--- Work task ---
Go through the records below and report each line with "جمعية" in it.

*** Opening Source data ***

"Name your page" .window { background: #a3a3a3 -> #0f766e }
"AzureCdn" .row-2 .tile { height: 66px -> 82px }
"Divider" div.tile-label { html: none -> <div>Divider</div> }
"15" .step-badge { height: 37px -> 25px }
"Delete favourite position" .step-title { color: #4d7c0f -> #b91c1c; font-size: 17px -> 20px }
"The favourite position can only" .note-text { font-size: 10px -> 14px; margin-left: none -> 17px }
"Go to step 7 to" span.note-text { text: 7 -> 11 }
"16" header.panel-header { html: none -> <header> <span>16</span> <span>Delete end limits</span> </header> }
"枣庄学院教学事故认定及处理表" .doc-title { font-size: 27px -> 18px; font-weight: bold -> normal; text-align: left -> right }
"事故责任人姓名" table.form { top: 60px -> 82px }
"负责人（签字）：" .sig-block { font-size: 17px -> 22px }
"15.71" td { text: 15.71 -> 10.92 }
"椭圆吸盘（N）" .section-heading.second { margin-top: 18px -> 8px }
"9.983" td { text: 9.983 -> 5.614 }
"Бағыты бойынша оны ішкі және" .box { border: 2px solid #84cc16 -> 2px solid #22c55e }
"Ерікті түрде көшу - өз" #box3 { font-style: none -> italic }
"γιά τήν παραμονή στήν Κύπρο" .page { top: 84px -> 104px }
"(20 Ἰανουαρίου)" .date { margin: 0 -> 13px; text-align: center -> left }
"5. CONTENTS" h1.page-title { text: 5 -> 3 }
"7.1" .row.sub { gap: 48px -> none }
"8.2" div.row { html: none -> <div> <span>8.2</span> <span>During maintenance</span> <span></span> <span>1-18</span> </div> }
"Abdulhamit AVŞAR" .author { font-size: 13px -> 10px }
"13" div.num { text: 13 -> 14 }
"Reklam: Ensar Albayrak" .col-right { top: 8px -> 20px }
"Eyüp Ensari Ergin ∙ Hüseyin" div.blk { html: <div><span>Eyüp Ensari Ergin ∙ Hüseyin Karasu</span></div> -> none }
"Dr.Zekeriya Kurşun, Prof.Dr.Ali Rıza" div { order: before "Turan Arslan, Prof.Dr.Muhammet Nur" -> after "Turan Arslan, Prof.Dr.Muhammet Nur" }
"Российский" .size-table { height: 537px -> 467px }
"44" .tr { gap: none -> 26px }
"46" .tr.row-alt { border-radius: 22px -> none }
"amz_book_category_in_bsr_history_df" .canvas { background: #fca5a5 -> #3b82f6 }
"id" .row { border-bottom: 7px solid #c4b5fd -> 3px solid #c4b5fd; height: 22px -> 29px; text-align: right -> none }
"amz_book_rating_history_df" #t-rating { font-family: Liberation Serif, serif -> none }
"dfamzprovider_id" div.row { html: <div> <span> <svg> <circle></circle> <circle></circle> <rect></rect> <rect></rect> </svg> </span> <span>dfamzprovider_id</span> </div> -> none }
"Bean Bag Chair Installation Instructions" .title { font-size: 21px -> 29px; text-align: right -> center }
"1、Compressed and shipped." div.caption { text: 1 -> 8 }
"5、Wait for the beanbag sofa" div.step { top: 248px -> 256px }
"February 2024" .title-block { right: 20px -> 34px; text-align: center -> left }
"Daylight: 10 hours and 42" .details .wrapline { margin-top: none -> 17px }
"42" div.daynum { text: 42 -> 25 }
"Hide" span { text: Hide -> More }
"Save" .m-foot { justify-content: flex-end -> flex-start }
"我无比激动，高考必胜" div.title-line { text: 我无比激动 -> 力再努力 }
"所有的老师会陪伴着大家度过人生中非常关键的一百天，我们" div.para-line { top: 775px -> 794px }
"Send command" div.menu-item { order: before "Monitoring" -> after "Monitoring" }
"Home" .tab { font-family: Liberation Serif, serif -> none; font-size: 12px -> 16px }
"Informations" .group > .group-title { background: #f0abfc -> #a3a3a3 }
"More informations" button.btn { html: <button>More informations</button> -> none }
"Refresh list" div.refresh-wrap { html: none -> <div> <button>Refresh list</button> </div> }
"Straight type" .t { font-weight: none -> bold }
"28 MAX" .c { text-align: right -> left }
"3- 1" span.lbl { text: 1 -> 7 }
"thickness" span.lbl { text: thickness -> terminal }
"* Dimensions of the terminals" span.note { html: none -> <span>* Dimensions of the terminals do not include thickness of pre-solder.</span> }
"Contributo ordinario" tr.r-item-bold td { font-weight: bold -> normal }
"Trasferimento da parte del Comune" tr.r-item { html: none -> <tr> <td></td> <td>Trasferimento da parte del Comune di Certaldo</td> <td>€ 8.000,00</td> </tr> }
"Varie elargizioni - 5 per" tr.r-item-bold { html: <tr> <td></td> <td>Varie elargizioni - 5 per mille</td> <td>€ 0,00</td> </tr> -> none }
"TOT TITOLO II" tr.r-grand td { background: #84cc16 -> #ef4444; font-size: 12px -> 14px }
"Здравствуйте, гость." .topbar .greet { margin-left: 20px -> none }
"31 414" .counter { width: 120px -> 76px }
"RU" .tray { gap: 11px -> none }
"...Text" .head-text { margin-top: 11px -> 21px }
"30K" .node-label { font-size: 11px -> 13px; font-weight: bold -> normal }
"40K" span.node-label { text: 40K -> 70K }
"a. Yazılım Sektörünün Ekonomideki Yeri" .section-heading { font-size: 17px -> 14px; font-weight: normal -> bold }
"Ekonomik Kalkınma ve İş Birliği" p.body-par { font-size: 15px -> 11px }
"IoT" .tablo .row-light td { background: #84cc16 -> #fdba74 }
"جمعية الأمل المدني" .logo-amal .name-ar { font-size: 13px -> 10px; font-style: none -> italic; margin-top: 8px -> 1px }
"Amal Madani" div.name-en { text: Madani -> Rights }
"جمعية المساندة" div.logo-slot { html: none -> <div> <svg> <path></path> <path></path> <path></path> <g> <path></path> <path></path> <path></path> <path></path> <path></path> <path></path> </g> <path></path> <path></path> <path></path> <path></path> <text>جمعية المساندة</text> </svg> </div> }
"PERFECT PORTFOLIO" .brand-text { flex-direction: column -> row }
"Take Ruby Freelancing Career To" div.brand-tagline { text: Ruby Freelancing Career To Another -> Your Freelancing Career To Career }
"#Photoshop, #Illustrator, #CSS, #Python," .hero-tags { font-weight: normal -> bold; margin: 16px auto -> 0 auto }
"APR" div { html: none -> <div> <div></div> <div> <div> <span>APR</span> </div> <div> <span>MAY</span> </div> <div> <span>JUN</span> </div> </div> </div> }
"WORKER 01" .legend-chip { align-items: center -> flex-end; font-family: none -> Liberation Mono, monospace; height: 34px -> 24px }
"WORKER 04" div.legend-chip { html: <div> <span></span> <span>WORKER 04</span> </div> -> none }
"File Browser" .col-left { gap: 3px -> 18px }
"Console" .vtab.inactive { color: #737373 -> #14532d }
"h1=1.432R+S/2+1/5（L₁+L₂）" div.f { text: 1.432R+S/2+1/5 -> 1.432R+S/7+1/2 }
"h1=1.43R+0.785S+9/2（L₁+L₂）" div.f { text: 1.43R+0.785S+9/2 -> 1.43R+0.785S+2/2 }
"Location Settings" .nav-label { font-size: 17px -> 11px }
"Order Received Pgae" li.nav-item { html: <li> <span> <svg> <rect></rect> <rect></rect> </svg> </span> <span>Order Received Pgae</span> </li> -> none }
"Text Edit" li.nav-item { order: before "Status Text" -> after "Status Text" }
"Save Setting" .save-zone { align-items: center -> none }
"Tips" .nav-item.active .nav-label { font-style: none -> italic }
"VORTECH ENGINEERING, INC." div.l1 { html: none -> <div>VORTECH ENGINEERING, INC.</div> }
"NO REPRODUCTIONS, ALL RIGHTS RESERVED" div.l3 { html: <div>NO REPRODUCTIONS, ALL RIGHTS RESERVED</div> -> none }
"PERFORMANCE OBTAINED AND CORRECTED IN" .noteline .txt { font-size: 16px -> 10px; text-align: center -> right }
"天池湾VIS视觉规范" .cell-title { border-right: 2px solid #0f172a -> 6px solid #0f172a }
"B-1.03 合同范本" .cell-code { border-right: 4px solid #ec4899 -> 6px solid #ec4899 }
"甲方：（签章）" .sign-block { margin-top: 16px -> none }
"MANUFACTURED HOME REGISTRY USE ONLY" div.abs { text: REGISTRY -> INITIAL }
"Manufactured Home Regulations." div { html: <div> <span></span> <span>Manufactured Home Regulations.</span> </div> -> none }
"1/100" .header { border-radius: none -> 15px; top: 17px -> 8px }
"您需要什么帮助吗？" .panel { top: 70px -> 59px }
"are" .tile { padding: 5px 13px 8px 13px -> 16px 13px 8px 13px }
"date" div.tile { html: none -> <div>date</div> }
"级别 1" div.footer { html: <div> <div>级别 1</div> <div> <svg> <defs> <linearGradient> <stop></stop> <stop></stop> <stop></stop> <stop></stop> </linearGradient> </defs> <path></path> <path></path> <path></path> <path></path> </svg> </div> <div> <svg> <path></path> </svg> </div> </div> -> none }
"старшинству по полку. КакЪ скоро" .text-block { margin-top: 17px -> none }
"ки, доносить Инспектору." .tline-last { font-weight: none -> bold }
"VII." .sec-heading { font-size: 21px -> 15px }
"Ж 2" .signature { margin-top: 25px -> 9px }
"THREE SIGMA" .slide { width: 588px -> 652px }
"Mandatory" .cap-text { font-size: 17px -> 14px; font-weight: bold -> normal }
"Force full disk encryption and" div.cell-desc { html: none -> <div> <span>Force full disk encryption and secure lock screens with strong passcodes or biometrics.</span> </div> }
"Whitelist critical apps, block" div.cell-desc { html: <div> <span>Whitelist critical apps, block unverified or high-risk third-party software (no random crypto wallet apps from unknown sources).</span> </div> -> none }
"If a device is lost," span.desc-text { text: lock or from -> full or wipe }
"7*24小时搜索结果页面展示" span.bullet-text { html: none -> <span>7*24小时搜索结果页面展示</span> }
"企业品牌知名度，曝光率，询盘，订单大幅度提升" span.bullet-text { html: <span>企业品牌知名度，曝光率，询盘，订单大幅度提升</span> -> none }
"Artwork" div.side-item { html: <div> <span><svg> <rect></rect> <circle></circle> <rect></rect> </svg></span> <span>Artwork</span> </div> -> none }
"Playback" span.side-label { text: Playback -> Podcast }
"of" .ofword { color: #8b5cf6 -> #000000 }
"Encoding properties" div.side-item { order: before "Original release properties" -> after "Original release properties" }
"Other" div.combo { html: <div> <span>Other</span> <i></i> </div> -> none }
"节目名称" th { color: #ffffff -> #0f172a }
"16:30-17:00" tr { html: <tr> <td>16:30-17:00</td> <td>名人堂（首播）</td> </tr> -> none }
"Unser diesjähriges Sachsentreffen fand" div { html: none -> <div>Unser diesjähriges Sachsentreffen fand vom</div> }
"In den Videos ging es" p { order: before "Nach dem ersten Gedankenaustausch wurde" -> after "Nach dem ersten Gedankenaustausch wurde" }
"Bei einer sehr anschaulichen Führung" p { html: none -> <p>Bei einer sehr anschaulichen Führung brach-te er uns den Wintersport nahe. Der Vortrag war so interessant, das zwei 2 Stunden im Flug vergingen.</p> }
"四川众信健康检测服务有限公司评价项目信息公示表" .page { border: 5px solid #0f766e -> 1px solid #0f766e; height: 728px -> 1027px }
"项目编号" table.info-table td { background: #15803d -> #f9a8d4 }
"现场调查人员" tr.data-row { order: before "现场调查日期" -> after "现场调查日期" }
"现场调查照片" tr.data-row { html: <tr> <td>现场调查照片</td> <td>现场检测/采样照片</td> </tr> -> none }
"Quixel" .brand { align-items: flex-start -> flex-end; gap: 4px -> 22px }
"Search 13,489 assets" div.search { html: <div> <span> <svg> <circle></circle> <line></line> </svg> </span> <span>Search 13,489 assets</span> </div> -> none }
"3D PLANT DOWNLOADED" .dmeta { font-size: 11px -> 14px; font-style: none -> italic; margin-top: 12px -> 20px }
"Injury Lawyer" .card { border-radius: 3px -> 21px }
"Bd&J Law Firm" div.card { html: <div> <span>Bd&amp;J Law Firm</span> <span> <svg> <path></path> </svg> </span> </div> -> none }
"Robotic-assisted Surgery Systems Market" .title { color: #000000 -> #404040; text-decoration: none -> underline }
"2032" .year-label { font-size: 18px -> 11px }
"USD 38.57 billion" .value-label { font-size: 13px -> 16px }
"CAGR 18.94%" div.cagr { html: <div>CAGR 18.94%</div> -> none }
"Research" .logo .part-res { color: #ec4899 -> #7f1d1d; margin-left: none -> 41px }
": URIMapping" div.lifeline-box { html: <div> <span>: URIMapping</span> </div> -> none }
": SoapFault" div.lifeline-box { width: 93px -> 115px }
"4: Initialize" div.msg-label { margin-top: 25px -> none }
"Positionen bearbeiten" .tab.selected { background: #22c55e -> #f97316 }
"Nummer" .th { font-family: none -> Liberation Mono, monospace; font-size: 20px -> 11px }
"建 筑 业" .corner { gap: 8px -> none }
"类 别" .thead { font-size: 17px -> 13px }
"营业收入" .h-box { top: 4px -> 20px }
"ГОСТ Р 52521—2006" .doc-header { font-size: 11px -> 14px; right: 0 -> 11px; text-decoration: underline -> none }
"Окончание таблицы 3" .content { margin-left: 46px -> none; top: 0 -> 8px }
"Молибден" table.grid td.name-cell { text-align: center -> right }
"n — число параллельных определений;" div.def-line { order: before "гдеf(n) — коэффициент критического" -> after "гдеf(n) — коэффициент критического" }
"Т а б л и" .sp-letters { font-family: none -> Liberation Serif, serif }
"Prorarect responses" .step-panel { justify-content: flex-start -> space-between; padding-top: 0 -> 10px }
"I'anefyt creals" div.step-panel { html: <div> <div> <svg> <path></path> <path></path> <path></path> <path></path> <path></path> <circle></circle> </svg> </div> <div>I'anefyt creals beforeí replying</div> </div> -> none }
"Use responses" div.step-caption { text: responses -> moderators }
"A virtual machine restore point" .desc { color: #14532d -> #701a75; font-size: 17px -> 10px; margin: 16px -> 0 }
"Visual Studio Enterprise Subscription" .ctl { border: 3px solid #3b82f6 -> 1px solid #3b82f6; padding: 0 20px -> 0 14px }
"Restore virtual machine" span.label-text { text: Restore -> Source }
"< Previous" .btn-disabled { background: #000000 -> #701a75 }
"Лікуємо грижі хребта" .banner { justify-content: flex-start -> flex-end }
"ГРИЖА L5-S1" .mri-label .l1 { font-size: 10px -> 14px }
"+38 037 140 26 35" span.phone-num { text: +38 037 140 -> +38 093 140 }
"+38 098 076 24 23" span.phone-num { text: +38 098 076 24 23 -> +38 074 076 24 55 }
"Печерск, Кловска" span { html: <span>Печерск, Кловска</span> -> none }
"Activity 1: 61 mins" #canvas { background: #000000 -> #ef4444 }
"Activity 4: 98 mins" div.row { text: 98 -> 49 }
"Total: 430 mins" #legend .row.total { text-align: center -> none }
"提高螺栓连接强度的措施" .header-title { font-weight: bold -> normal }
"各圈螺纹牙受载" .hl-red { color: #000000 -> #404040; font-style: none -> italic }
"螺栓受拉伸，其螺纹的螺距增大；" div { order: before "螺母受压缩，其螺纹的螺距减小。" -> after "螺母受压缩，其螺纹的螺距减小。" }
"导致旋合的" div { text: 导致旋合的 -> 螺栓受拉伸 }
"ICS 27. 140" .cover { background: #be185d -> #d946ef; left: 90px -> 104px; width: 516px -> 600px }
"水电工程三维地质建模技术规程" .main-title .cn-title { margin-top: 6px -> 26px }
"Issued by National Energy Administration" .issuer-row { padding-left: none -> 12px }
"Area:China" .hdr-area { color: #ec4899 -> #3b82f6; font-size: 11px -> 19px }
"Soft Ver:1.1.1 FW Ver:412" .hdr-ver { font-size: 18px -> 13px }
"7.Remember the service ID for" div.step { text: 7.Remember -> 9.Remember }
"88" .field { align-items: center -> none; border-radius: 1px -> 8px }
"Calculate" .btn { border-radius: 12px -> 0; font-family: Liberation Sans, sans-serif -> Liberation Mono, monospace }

*** Closing Source data ***

--- Response below ---
"جمعية الأمل المدني" .logo-amal .name-ar { font-size: 13px -> 10px; font-style: none -> italic; margin-top: 8px -> 1px }
"جمعية المساندة" div.logo-slot { html: none -> <div> <svg> <path></path> <path></path> <path></path> <g> <path></path> <path></path> <path></path> <path></path> <path></path> <path></path> </g> <path></path> <path></path> <path></path> <path></path> <text>جمعية المساندة</text> </svg> </div> }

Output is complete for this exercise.